Your answer should be one number: the count of lines below that contain "order".

▼

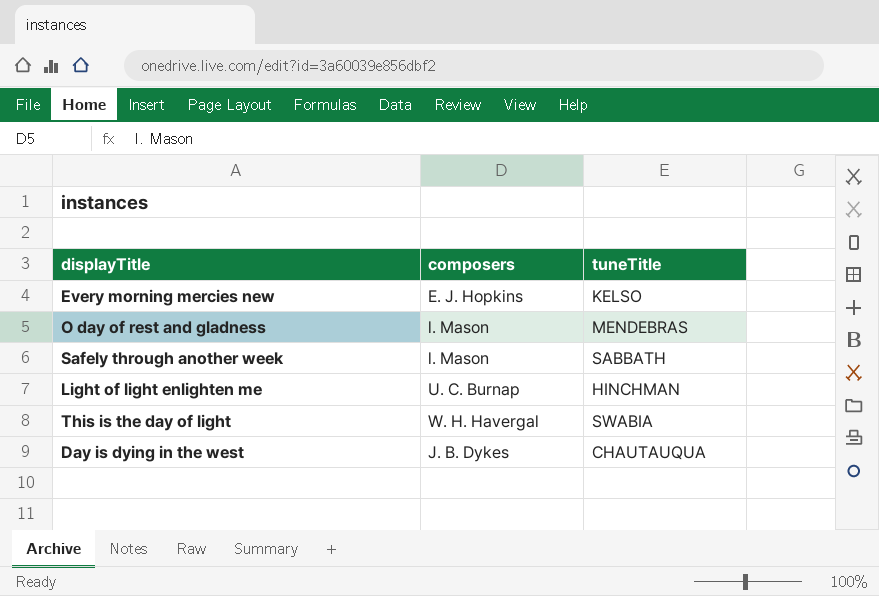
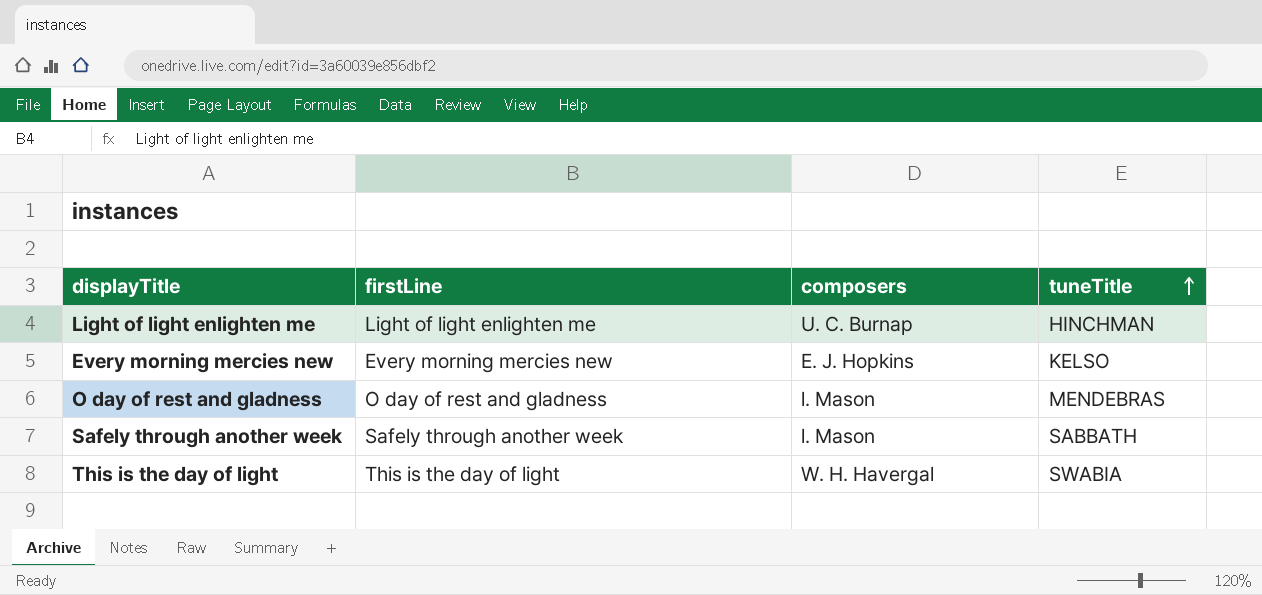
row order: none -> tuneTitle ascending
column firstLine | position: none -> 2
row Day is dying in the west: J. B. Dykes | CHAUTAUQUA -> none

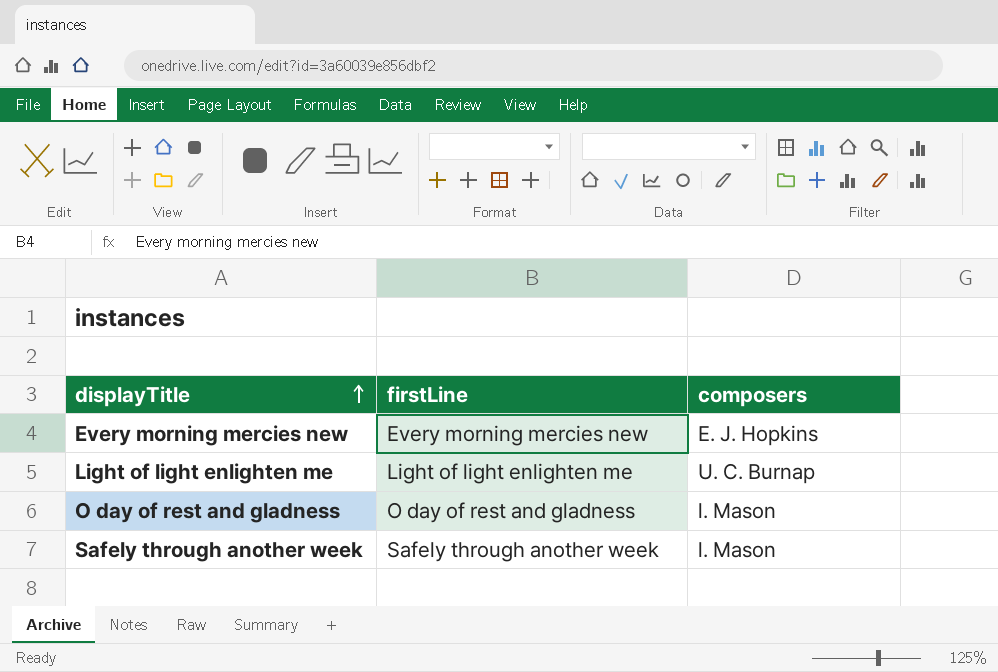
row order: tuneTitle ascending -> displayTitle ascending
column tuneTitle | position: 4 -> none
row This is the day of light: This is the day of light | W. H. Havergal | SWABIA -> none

▲

• **Solution for this problem**: 2